Entries provided START
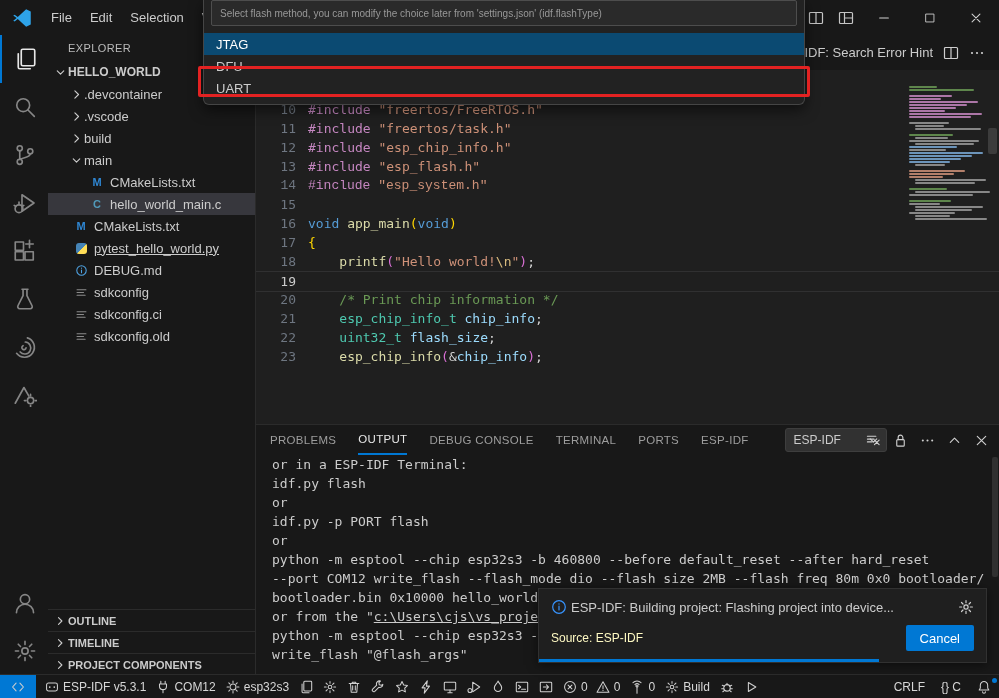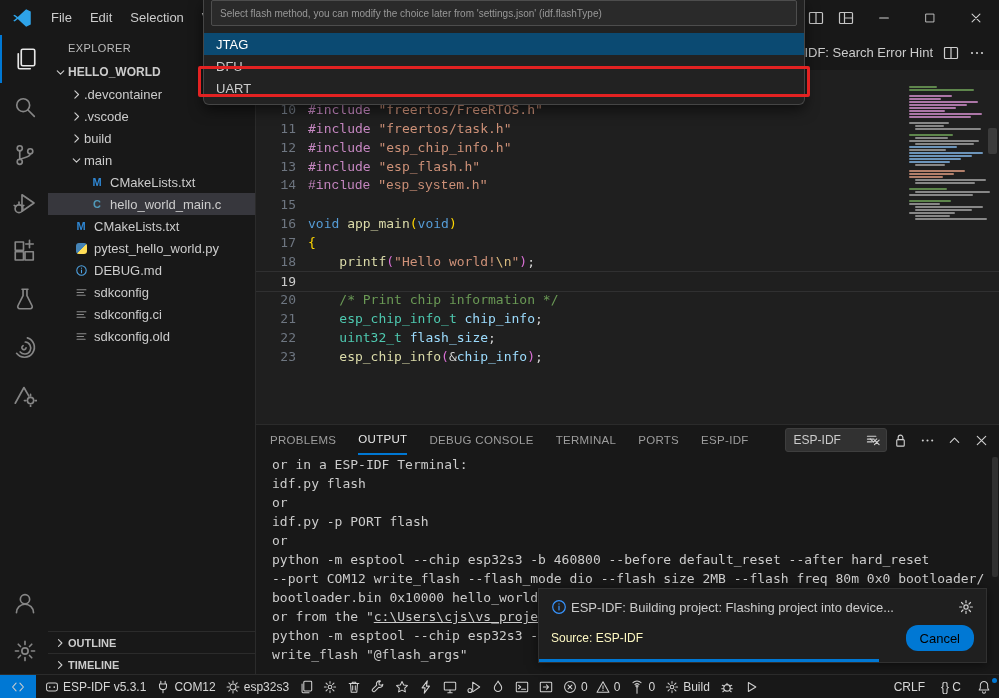--- a/index.html
+++ b/index.html
@@ -294,7 +294,7 @@
         </span>
         <span>CMakeLists.txt</span>
       </div>
-      <div class="tree-row" style="padding-left: 24px;">
+      <div class="tree-row" style="padding-left: 24px; text-decoration: underline;">
         <span class="ficon">
           <span style="width:11px;height:11px;border-radius:3px;background:linear-gradient(135deg,#4584b6 50%,#ffde57 50%)"></span>
         </span>

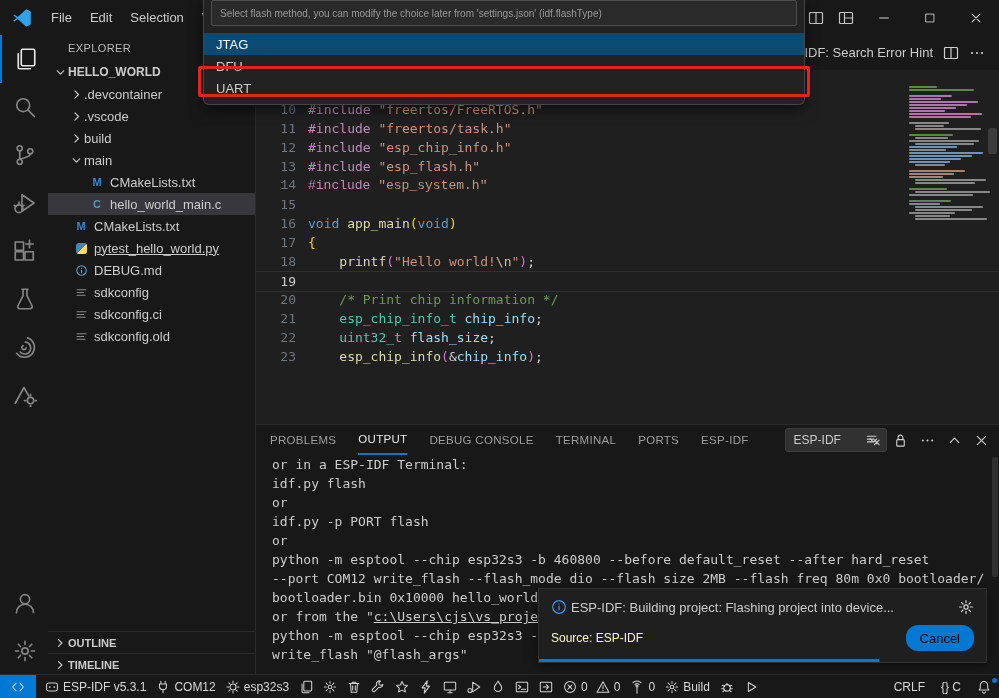--- a/index.html
+++ b/index.html
@@ -107,7 +107,7 @@
   .notif-msg{flex:1;color:#cccccc;font-size:13px;white-space:nowrap;overflow:hidden}
   .notif-foot{display:flex;align-items:center;padding:10px 12px 0 12px}
   .notif-src{color:#fef9c3;font-size:12px}
-  .notif-btn{margin-left:auto;background:#0078d4;color:#000000;border:none;border-radius:12px;
+  .notif-btn{margin-left:auto;background:#0078d4;color:#ffffff;border:none;border-radius:2px;
              height:26px;padding:0 14px;font-size:13px;font-family:inherit}
   .notif-prog{position:absolute;left:0;bottom:0;height:3px;background:#0078d4}
 </style>

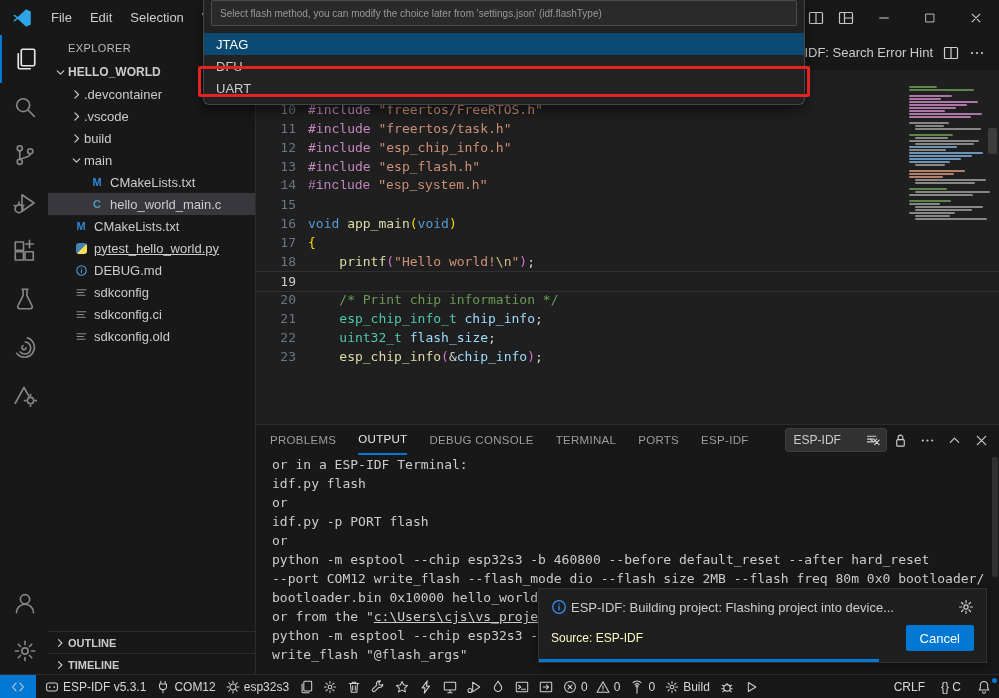--- a/index.html
+++ b/index.html
@@ -350,6 +350,14 @@
           </svg>
         </span>
         <span>TIMELINE</span>
+      </div>
+      <div class="section">
+        <span class="chev">
+          <svg width="12" height="12" viewBox="0 0 16 16" fill="none" stroke="currentColor" stroke-width="1.5" stroke-linecap="round" stroke-linejoin="round">
+            <path d="M6 3.5L10.5 8 6 12.5"></path>
+          </svg>
+        </span>
+        <span>PROJECT COMPONENTS</span>
       </div>
     </div>
 </div>

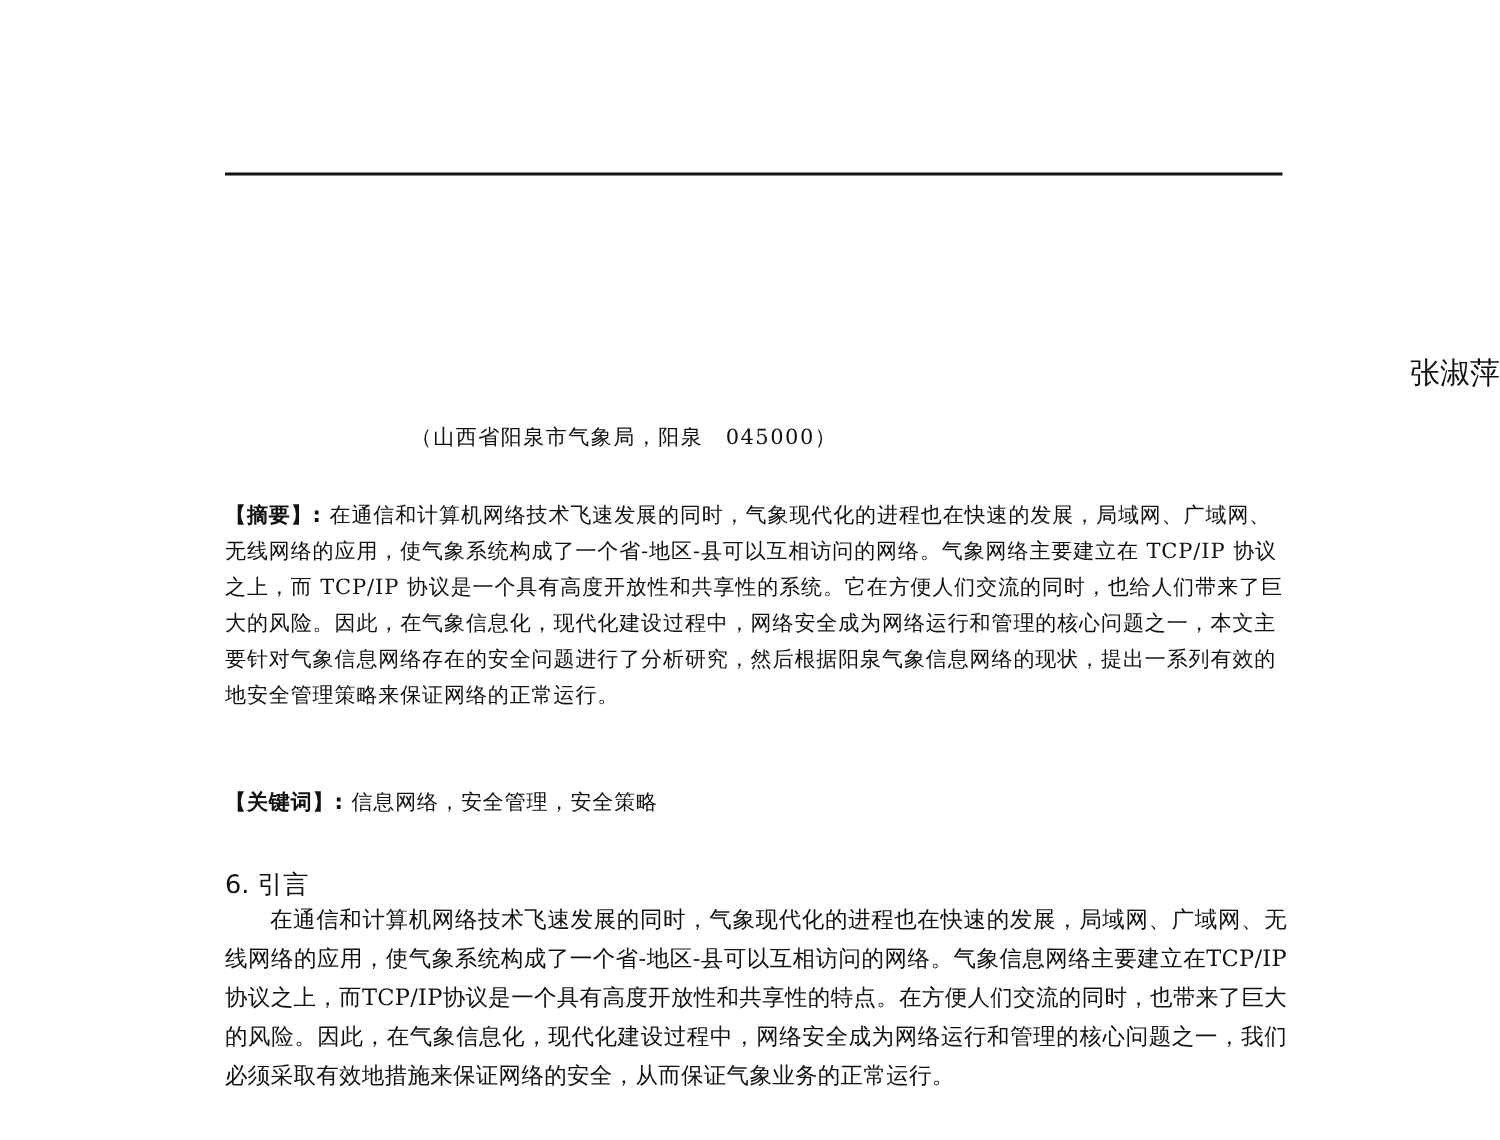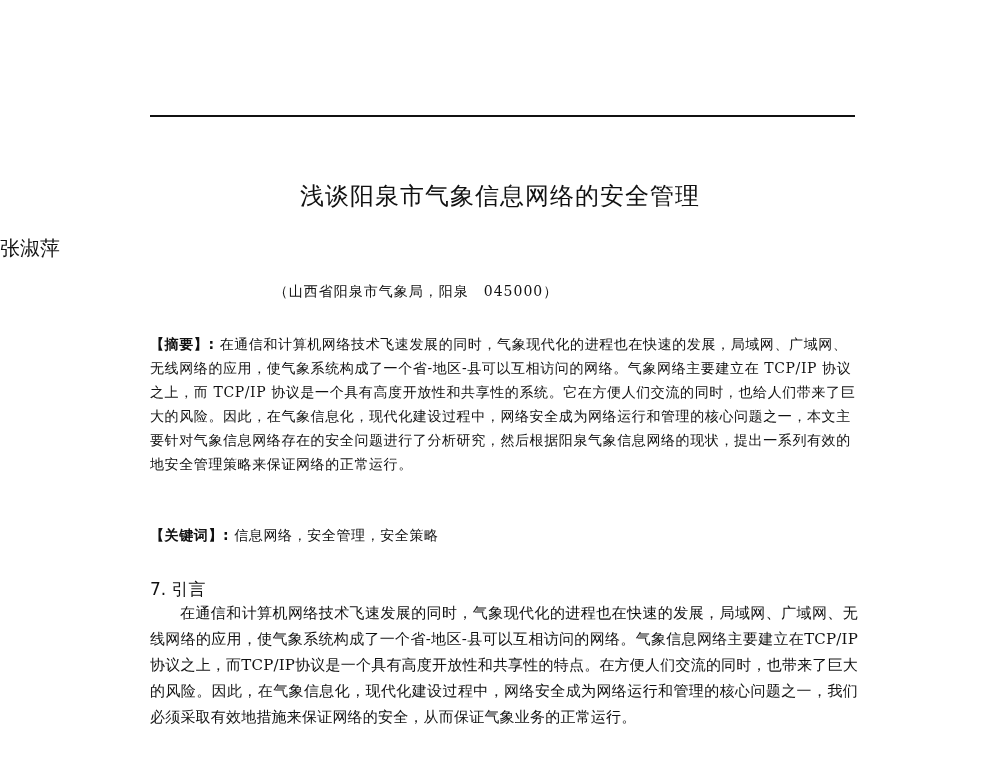--- a/index.html
+++ b/index.html
@@ -24,7 +24,6 @@
 <div class="page">
   <div class="header-rule"></div>
 
-  <div class="title">浅谈阳泉市气象信息网络的安全管理</div>
   <div class="author">张淑萍</div>
   <div class="affiliation">（山西省阳泉市气象局，阳泉　045000）</div>
 

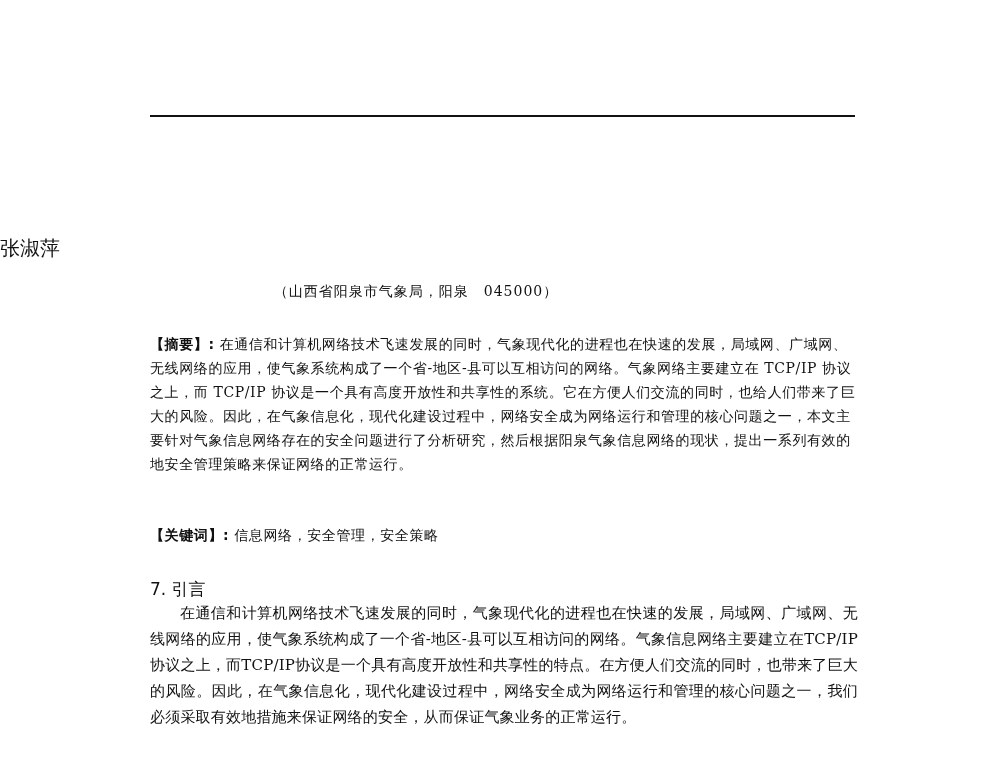--- a/index.html
+++ b/index.html
@@ -9,7 +9,7 @@
     .running-header .gap { display: inline-block; width: 18px; }
     .header-rule { position: absolute; left: 150px; top: 115px; width: 705px; height: 2px; background: #111; }
     .title { position: absolute; left: 0; width: 1000px; top: 180px; text-align: center; font-family: "DejaVu Sans", sans-serif; font-size: 24px; letter-spacing: 1px; }
-    .author { position: absolute; left: 0; width: 1000px; top: 235px; text-align: left; font-size: 20px; }
+    .author { position: absolute; left: 0; width: 1000px; top: 235px; text-align: right; font-size: 20px; }
     .affiliation { position: absolute; left: 0; width: 832px; top: 283px; text-align: center; font-size: 14px; letter-spacing: 1px; }
     .abstract { position: absolute; left: 150px; top: 332px; width: 708px; font-size: 14px; line-height: 24px; letter-spacing: 0.6px; }
     .abstract .lbl { font-weight: bold; font-family: "DejaVu Sans", sans-serif; }

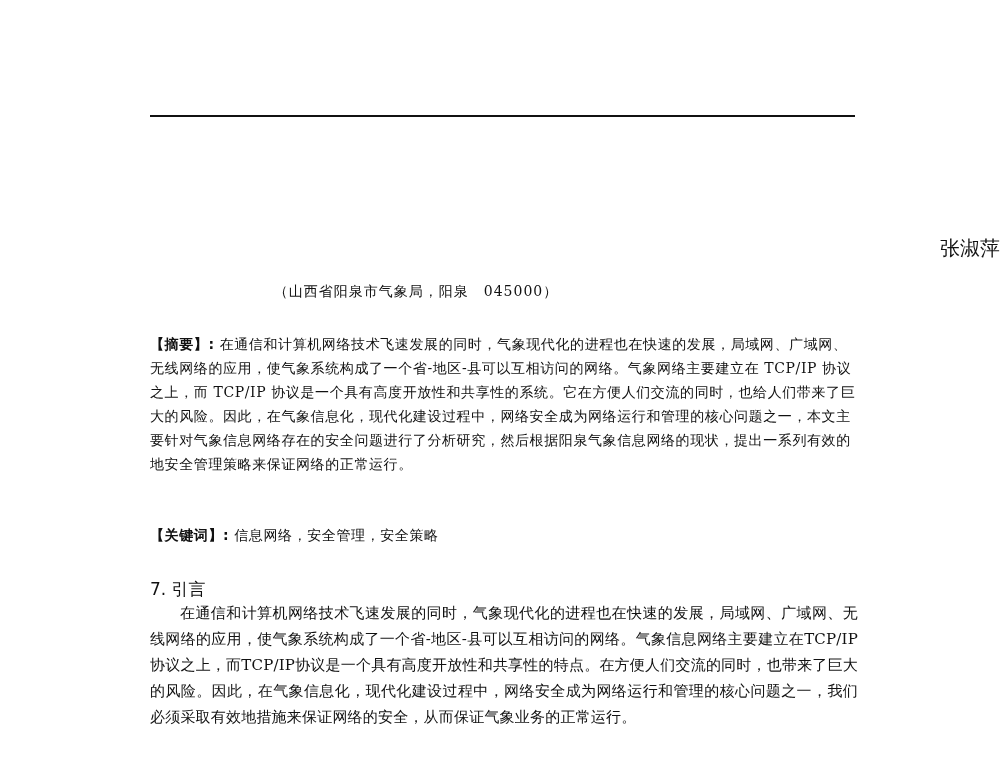--- a/index.html
+++ b/index.html
@@ -37,7 +37,7 @@
     <span>信息网络，安全管理，安全策略</span>
   </div>
 
-  <div class="section-heading">7. 引言</div>
+  <div class="section-heading">6. 引言</div>
   <div class="body-para">在通信和计算机网络技术飞速发展的同时，气象现代化的进程也在快速的发展，局域网、广域网、无线网络的应用，使气象系统构成了一个省-地区-县可以互相访问的网络。气象信息网络主要建立在TCP/IP协议之上，而TCP/IP协议是一个具有高度开放性和共享性的特点。在方便人们交流的同时，也带来了巨大的风险。因此，在气象信息化，现代化建设过程中，网络安全成为网络运行和管理的核心问题之一，我们必须采取有效地措施来保证网络的安全，从而保证气象业务的正常运行。</div>
 </div>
Entries provided END
Required action - Present each line from the listing that holds the string "author".

Finished task -
   <div class="author">张淑萍</div>
-    .author { position: absolute; left: 0; width: 1000px; top: 235px; text-align: left; font-size: 20px; }
+    .author { position: absolute; left: 0; width: 1000px; top: 235px; text-align: right; font-size: 20px; }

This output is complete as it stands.